第10章 KING HENRY THE EIGHTH.(3)
"Come, Kate, give me a kiss. You have opened before me to-day a happy, blissful future, and prepared for me a great and unexpected pleasure. I thank you for it, Kate, and the Mother of God be my witness, I will never forget it."And drawing a rich diamond ring from his own finger, and putting it upon Catharine's, he continued: "Be this ring a remembrancer of this hour, and when you hereafter present it to me, with a request, Iwill grant that request, Kate!"He kissed her forehead, and was about to press her more closely in his arms, when suddenly from without was heard the dull roll of drums, and the ringing of bells.
The king started a moment and released Catharine from his arms. He listened; the roll of drums continued, and now and then was heard in the distance, that peculiar thundering and yet sullen sound, which so much resembles the roar and rush of the sea, and which can be produced only by a large and excited mob.
The king, with a fierce curse, pushed open the glass door leading to the balcony, and walked out.
Catharine gazed after him with a strange, half-timid, half-scornful look. "I have not at least told him that I love him," muttered she.
"He has construed my words as it suited his vanity. No matter. Iwill not die on the scaffold!"With a resolute step, and firm, energetic air, she followed the king to the balcony. The roll of drums was kept up, and from all the steeples the bells were pealing. The night was dark and calm. All London seemed to slumber, and the dark houses around about stood up out of the universal darkness like huge coffins.
Suddenly the horizon began to grow bright, and on the sky appeared a streak of fiery red, which, blazing up higher and higher, soon illuminated the entire horizon with a crimson glow, and even shed its glaring fiery beams over the balcony on which stood the royal pair. Still the bells clanged and clamored; and blended with their peals was heard now and then, in the distance, a piercing shriek and a clamor as of thousands and thousands of confusedly mingled voices.

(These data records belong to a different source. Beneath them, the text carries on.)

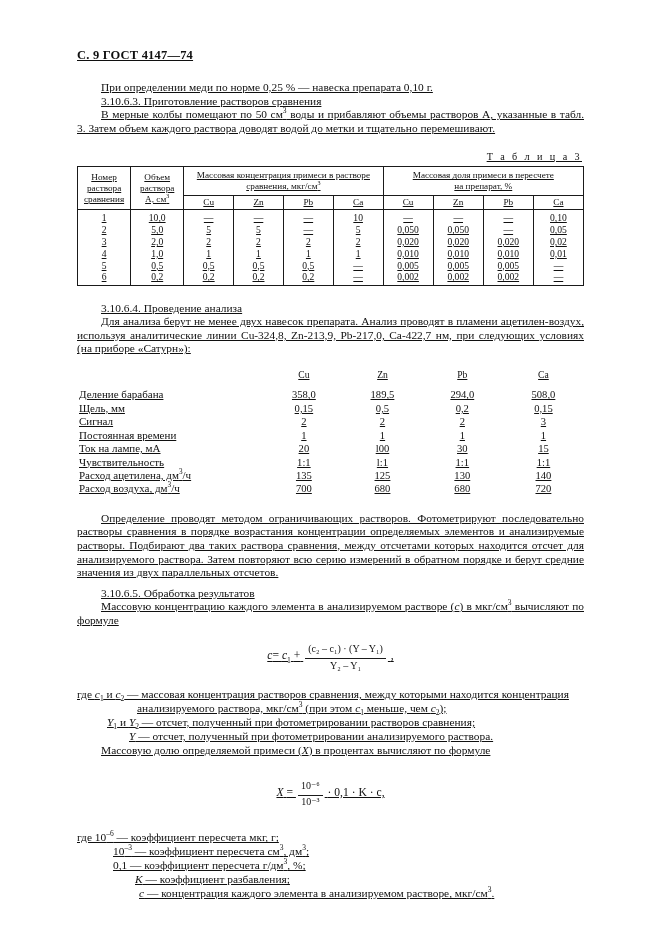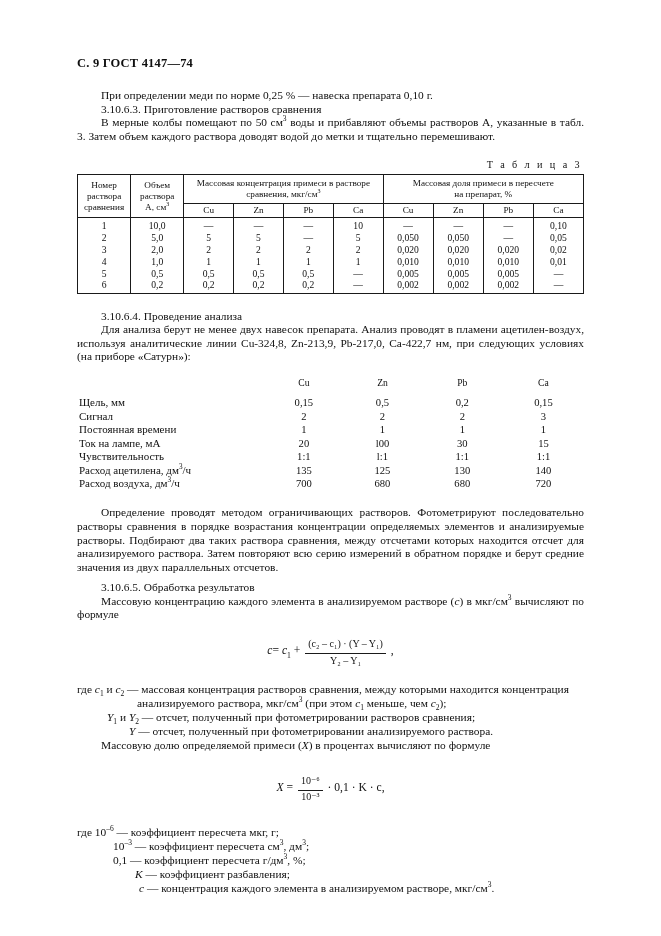--- a/index.html
+++ b/index.html
@@ -20,8 +20,9 @@
   .content {
     position: absolute;
     left: 77px;
-    top: 56px;
+    top: 48px;
     width: 507px;
+    text-decoration: underline;
   }
 
   

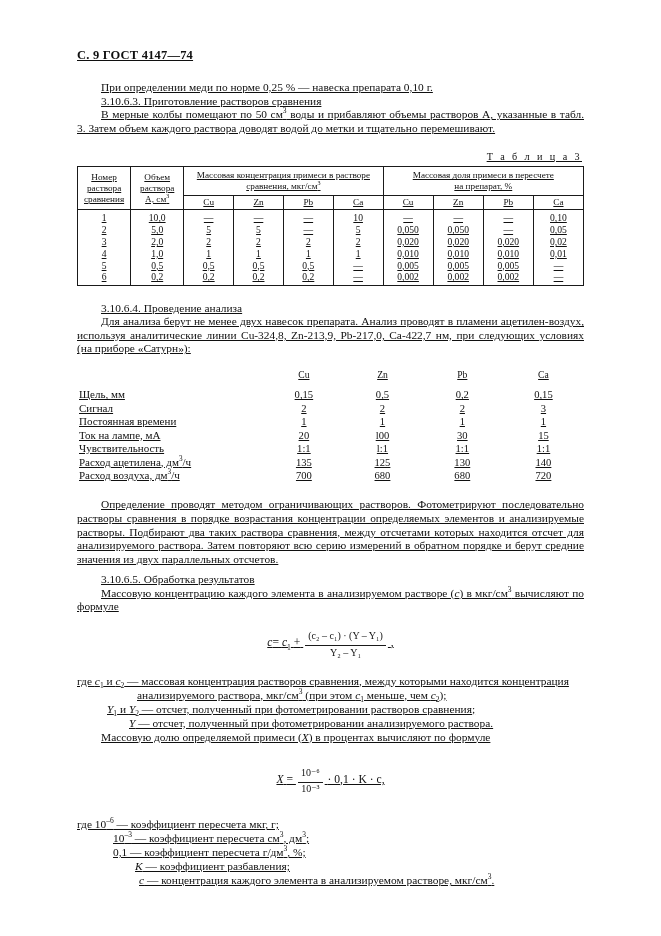--- a/index.html
+++ b/index.html
@@ -341,6 +341,13 @@
       </thead>
       <tbody>
         <tr>
+          <td class="lbl">Деление барабана</td>
+          <td class="val">358,0</td>
+          <td class="val">189,5</td>
+          <td class="val">294,0</td>
+          <td class="val">508,0</td>
+        </tr>
+        <tr>
           <td class="lbl">Щель, мм</td>
           <td class="val">0,15</td>
           <td class="val">0,5</td>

Suddenly the king turned to Catharine, and his countenance, which was just then overspread by the fire-light as with a blood-red veil, had now assumed an expression of savage, demoniacal delight.

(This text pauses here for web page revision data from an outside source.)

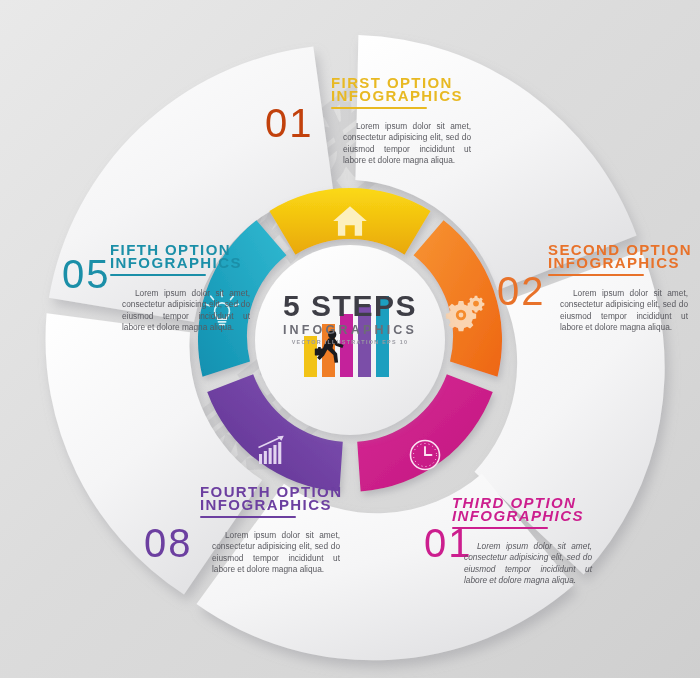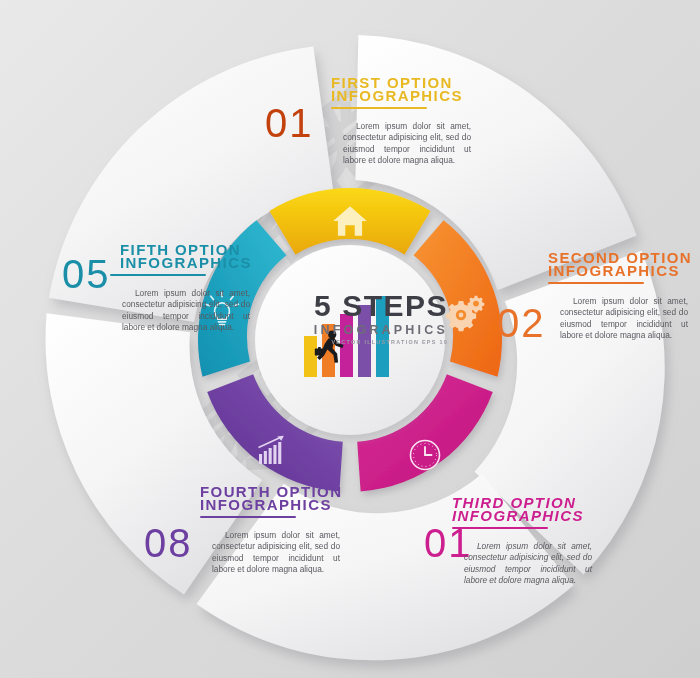--- a/index.html
+++ b/index.html
@@ -271,7 +271,7 @@
   <div class="panel">
     <div class="pnum" style="left:62px;top:254px;color:#1B8FA8;">05</div>
     <div class="ptexts" style="left:110px;top:243px;">
-      <div class="ptitle" style="color:#1B8FA8;margin-left:10px;">
+      <div class="ptitle" style="color:#1B8FA8;">
         <span>FIFTH OPTION</span><br>
         <span>INFOGRAPHICS</span>
       </div>

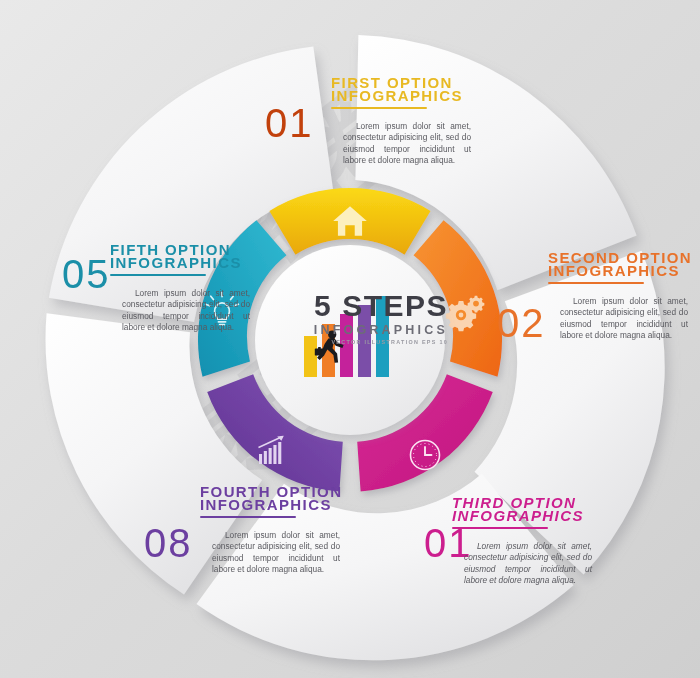--- a/index.html
+++ b/index.html
@@ -234,7 +234,7 @@
 
   <div class="panel">
     <div class="pnum" style="left:497px;top:271px;color:#E8722A;margin-top:32px;">02</div>
-    <div class="ptexts" style="left:548px;top:251px;">
+    <div class="ptexts" style="left:548px;top:243px;">
       <div class="ptitle" style="color:#E8722A;">
         <span>SECOND OPTION</span><br>
         <span>INFOGRAPHICS</span>

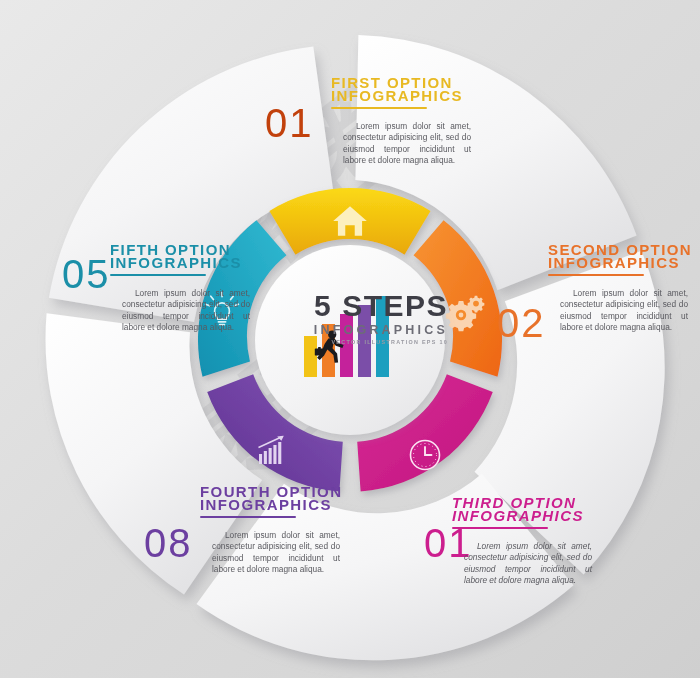--- a/index.html
+++ b/index.html
@@ -48,7 +48,7 @@
 
   
   .center-lockup{
-    position:absolute;left:252px;top:290px;width:196px;text-align:right;
+    position:absolute;left:252px;top:290px;width:196px;text-align:center;
   }
   .steps-title{
     font-size:30px;font-weight:700;letter-spacing:1.5px;color:#3e3e46;

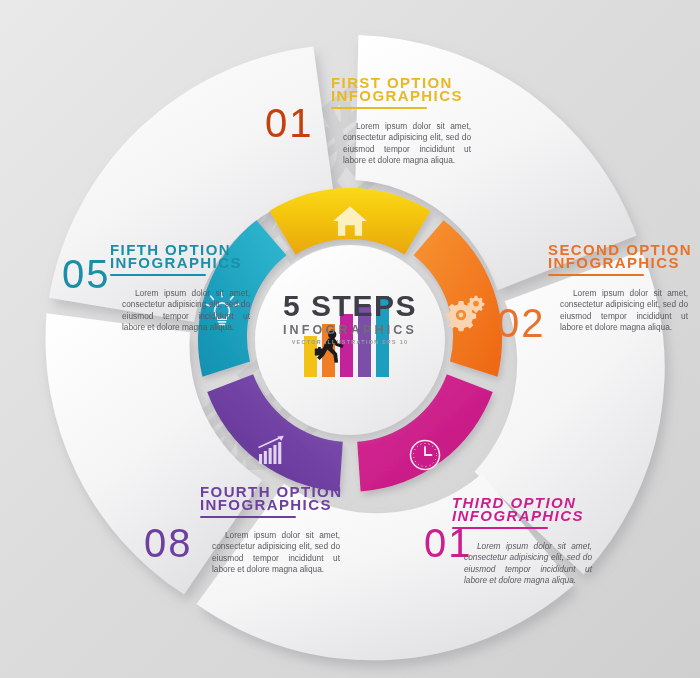--- a/index.html
+++ b/index.html
@@ -233,7 +233,7 @@
   </div>
 
   <div class="panel">
-    <div class="pnum" style="left:497px;top:271px;color:#E8722A;margin-top:32px;">02</div>
+    <div class="pnum" style="left:497px;top:271px;color:#E8722A;">02</div>
     <div class="ptexts" style="left:548px;top:243px;">
       <div class="ptitle" style="color:#E8722A;">
         <span>SECOND OPTION</span><br>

"Ah," said he, "I know what it is. You had wholly bewildered me, and stolen away my attention, you little enchantress. I had for a moment ceased to be a king, because I wished to be entirely your lover. But now I bethink me again of my avenging sovereignty! It is the fagot-piles about the stake which flame so merrily yonder. And that yelling and clamor indicate that my merry people are enjoying with all their soul the comedy which I have had played before them to-day, for the honor of God, and my unimpeachable royal dignity.""The stake!" cried Catharine, trembling. "Your majesty does not mean thereby to say that right yonder, men are to die a cruel, painful death--that the same hour in which their king pronounces himself happy and content, some of his subjects are to be condemned to dreadful torture, to a horrible destruction! Oh, no! my king will not overcloud his queen's wedding-day with so dark a veil of death.